---------- DATA TO USE

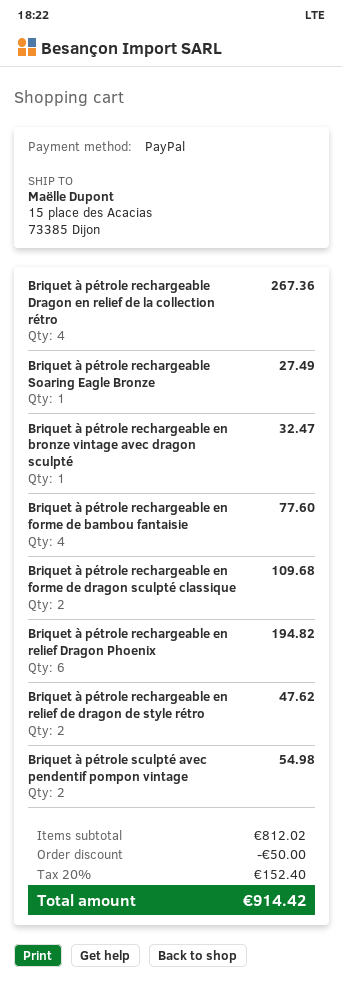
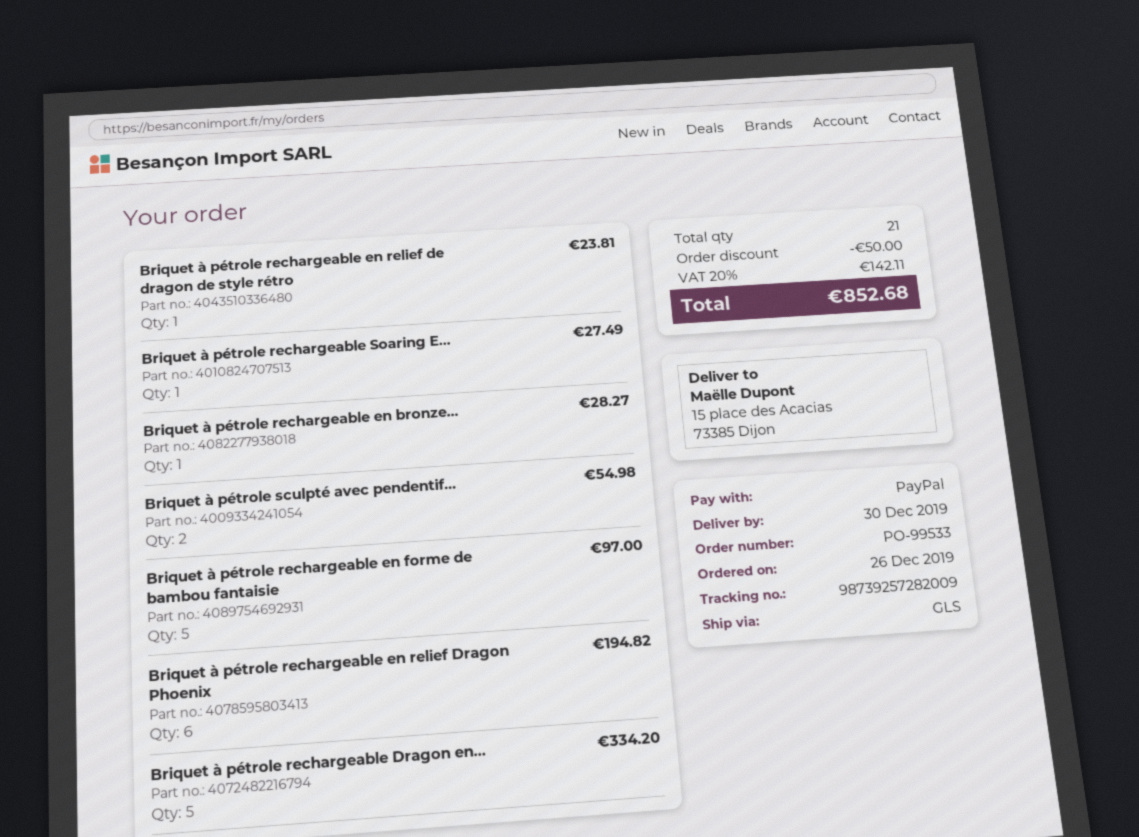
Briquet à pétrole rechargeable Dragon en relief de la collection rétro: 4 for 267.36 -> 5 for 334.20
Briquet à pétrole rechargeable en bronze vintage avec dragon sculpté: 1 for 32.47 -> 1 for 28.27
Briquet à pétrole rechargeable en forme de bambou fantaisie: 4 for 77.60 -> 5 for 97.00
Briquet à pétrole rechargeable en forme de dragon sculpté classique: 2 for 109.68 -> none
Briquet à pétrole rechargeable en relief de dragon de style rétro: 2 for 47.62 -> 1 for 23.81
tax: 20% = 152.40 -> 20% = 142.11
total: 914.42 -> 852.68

--------------------
---------- DATA TO USE

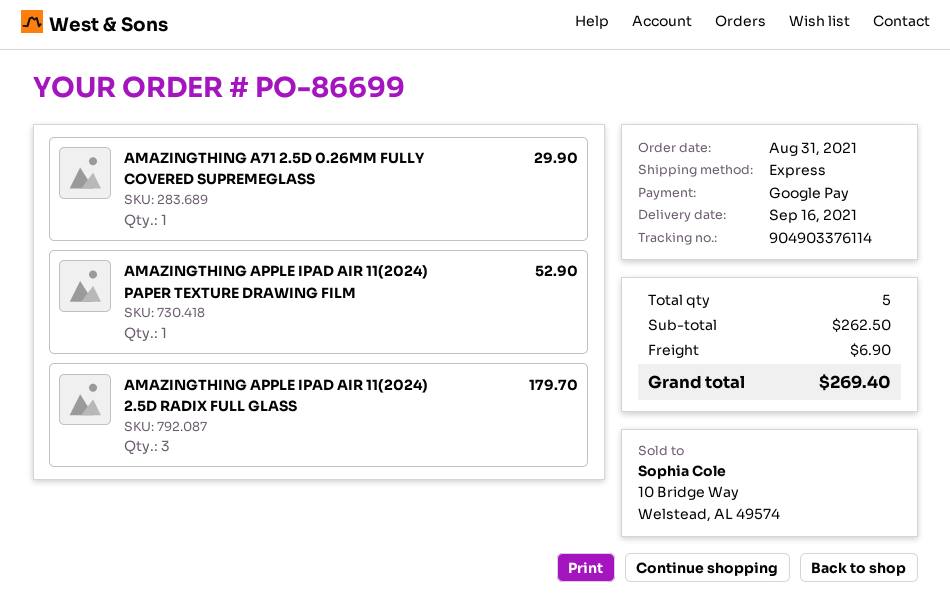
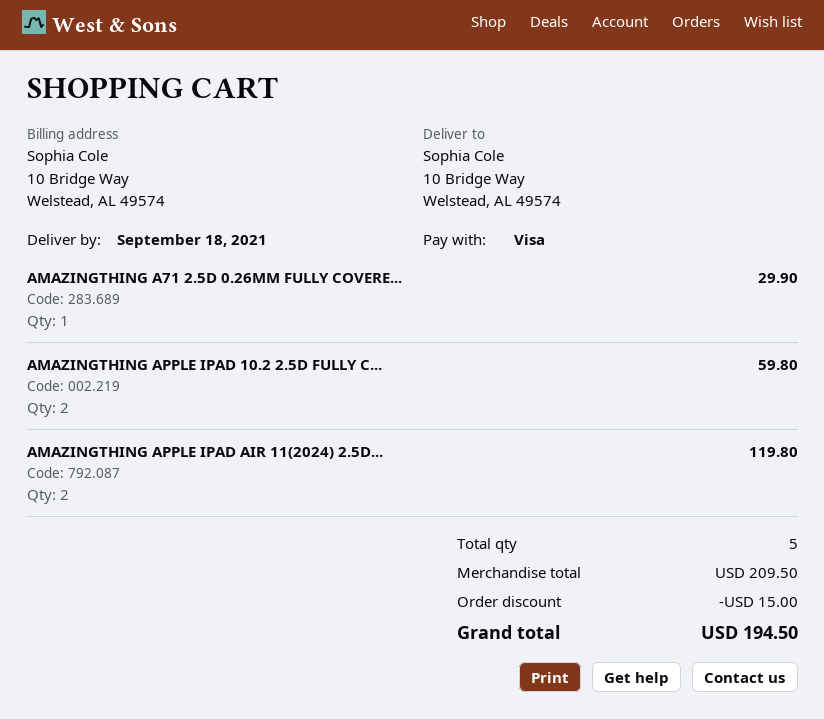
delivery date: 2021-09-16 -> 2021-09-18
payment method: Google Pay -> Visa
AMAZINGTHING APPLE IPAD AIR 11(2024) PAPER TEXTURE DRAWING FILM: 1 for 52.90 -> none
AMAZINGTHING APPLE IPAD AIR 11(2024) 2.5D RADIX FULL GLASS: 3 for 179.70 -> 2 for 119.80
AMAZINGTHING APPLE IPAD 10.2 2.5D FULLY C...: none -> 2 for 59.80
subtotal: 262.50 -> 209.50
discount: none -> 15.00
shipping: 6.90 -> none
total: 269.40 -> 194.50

--------------------
---------- DATA TO USE

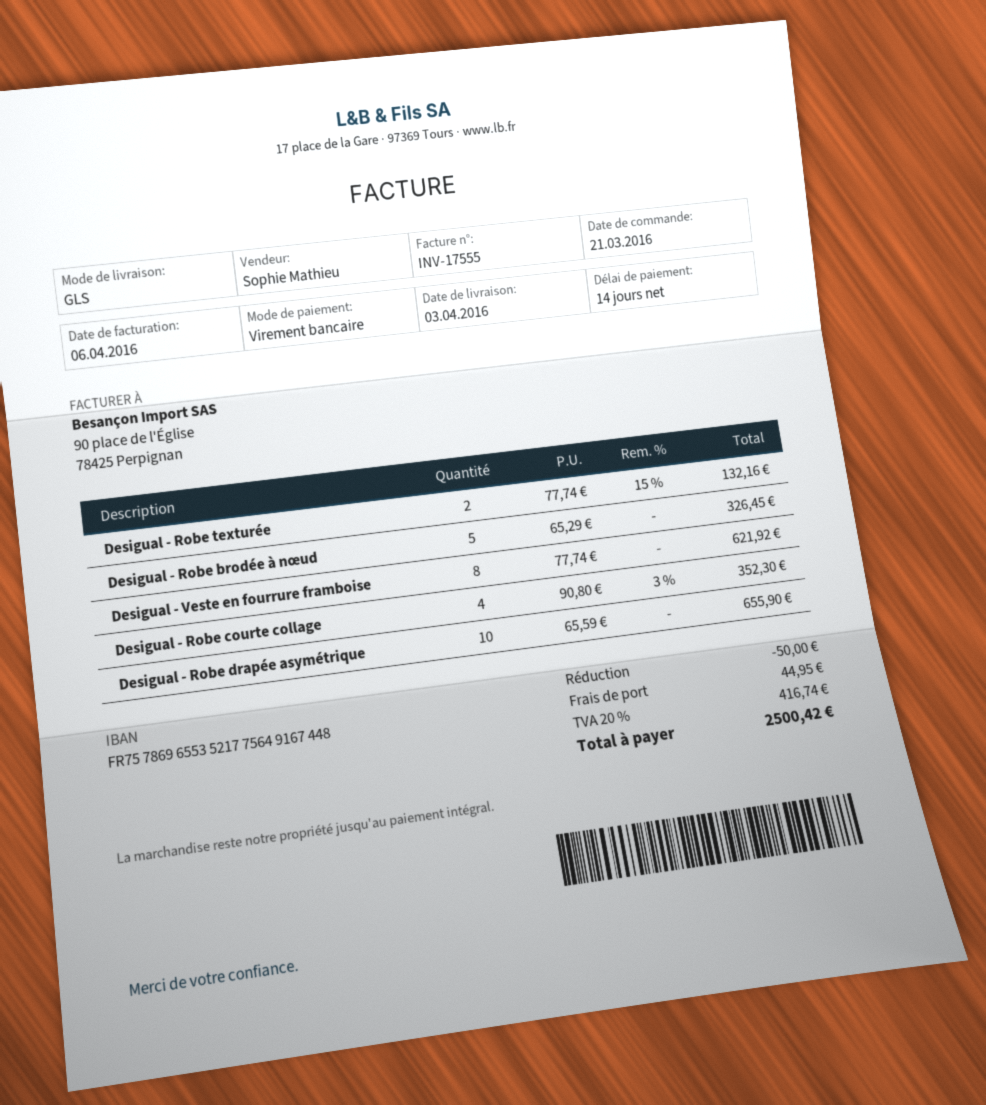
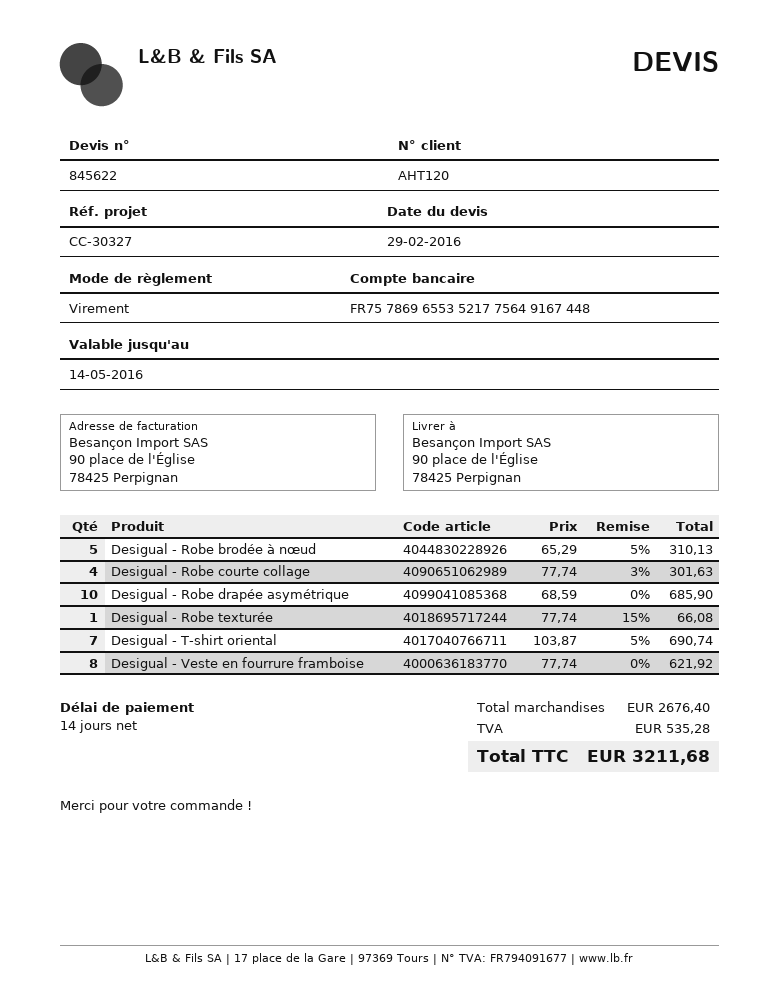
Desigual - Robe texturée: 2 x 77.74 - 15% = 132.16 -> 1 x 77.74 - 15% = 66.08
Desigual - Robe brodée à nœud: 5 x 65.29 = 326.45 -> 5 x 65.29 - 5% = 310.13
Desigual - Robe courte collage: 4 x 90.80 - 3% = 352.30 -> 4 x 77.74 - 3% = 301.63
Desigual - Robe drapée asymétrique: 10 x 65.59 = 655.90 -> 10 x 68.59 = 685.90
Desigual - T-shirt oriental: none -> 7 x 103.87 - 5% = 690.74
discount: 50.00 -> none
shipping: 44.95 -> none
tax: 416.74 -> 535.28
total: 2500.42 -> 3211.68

--------------------

*WORK TO COMPLETE*:
From the data above, output exactly the lines between the one containing "Briquet à pétrole rechargeable en relief" and the one containing "total: 914.42 -> 852.68", counting both of them.

*TASK OUTPUT*:
Briquet à pétrole rechargeable en relief de dragon de style rétro: 2 for 47.62 -> 1 for 23.81
tax: 20% = 152.40 -> 20% = 142.11
total: 914.42 -> 852.68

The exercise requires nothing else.